» **Exercise objective**
A faithful copy is required: transcribe each line below exactly, minus the pictures.

» **Source material**
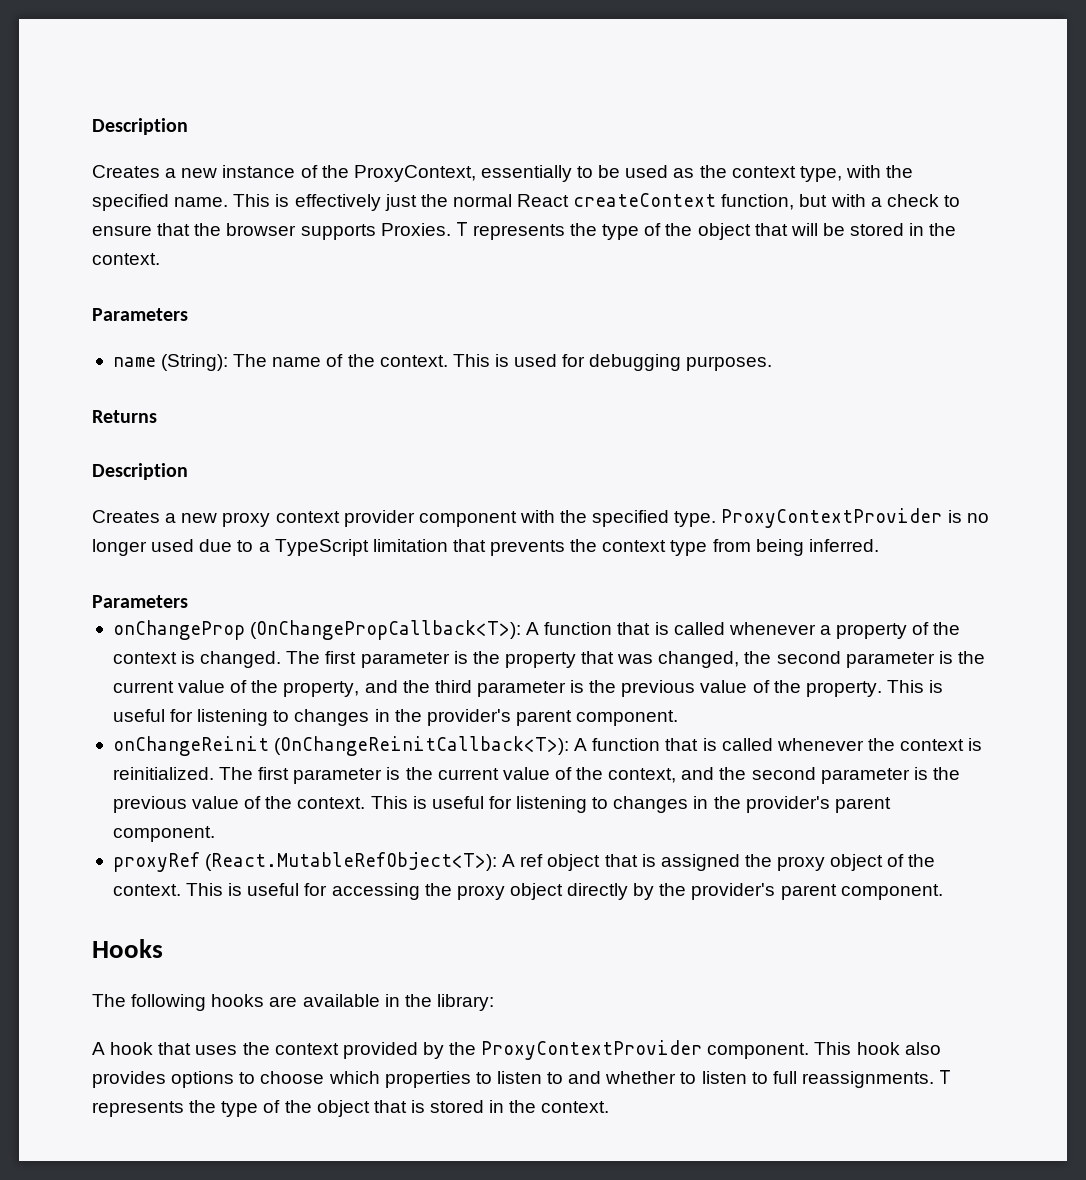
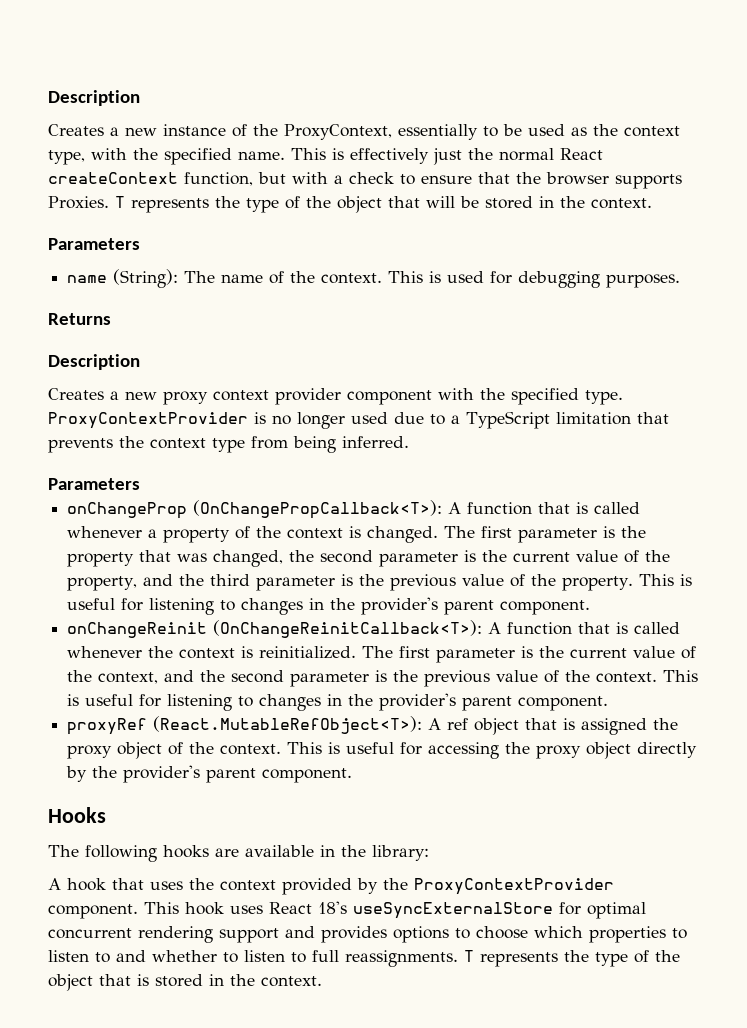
- This hook also provides options to choose which properties to listen to and whether to listen to full reassignments.
+ This hook uses React 18's useSyncExternalStore for optimal concurrent rendering support and provides options to choose which properties to listen to and whether to listen to full reassignments.

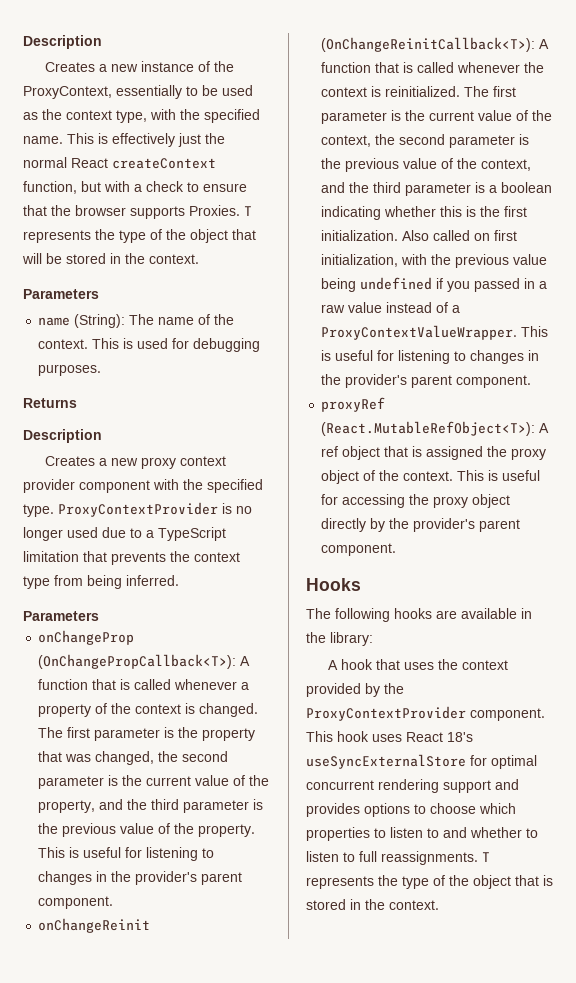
- The first parameter is the current value of the context, and the second parameter is the previous value of the context.
+ The first parameter is the current value of the context, the second parameter is the previous value of the context, and the third parameter is a boolean indicating whether this is the first initialization. Also called on first initialization, with the previous value being undefined if you passed in a raw value instead of a ProxyContextValueWrapper.

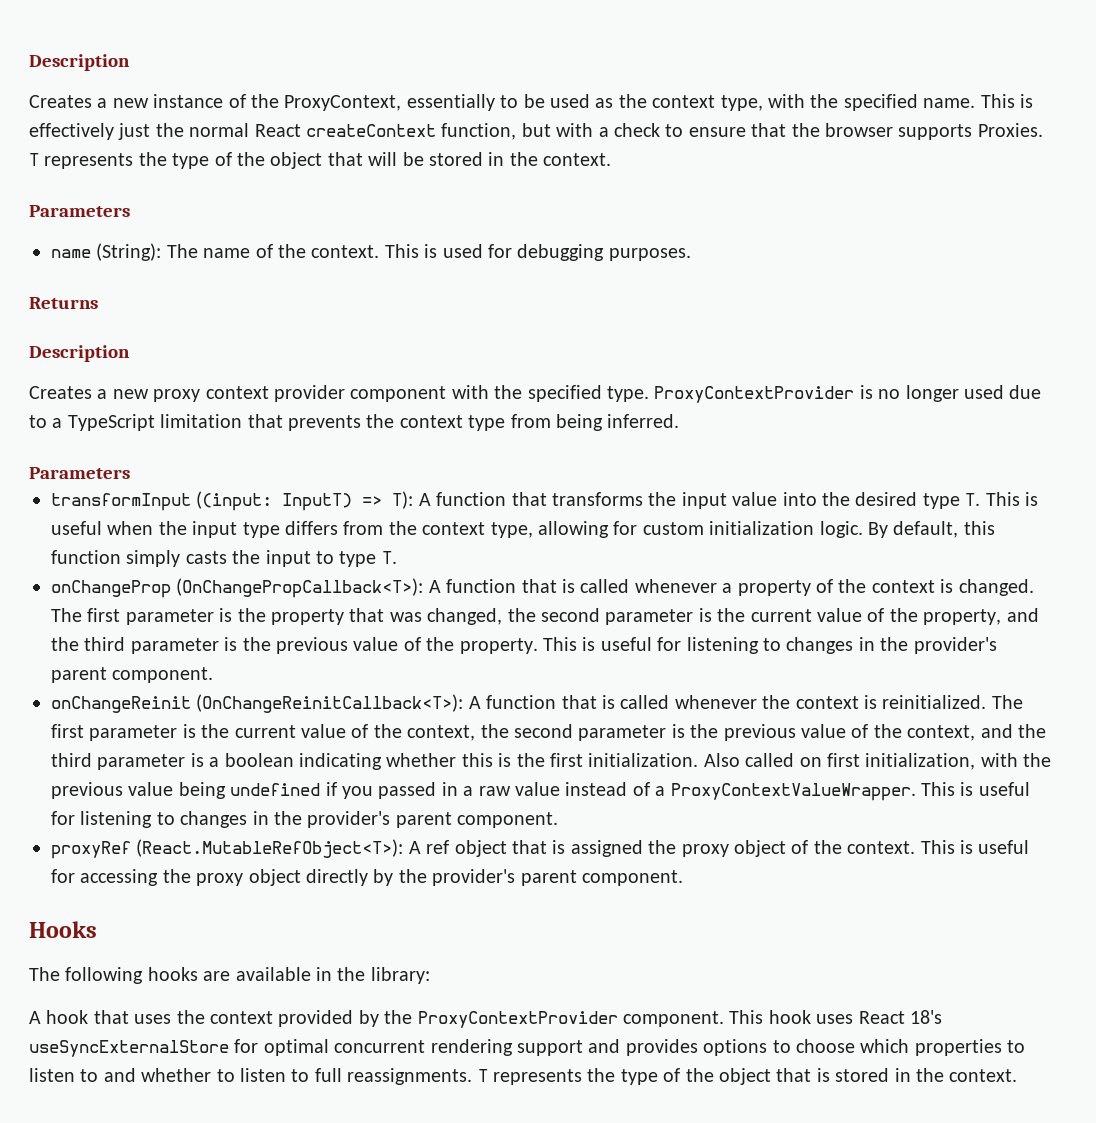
+ transformInput ((input: InputT) => T): A function that transforms the input value into the desired type T. This is useful when the input type differs from the context type, allowing for custom initialization logic. By default, this function simply casts the input to type T.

» **Exercise result**
- This hook also provides options to choose which properties to listen to and whether to listen to full reassignments.
+ This hook uses React 18's useSyncExternalStore for optimal concurrent rendering support and provides options to choose which properties to listen to and whether to listen to full reassignments.

- The first parameter is the current value of the context, and the second parameter is the previous value of the context.
+ The first parameter is the current value of the context, the second parameter is the previous value of the context, and the third parameter is a boolean indicating whether this is the first initialization. Also called on first initialization, with the previous value being undefined if you passed in a raw value instead of a ProxyContextValueWrapper.

+ transformInput ((input: InputT) => T): A function that transforms the input value into the desired type T. This is useful when the input type differs from the context type, allowing for custom initialization logic. By default, this function simply casts the input to type T.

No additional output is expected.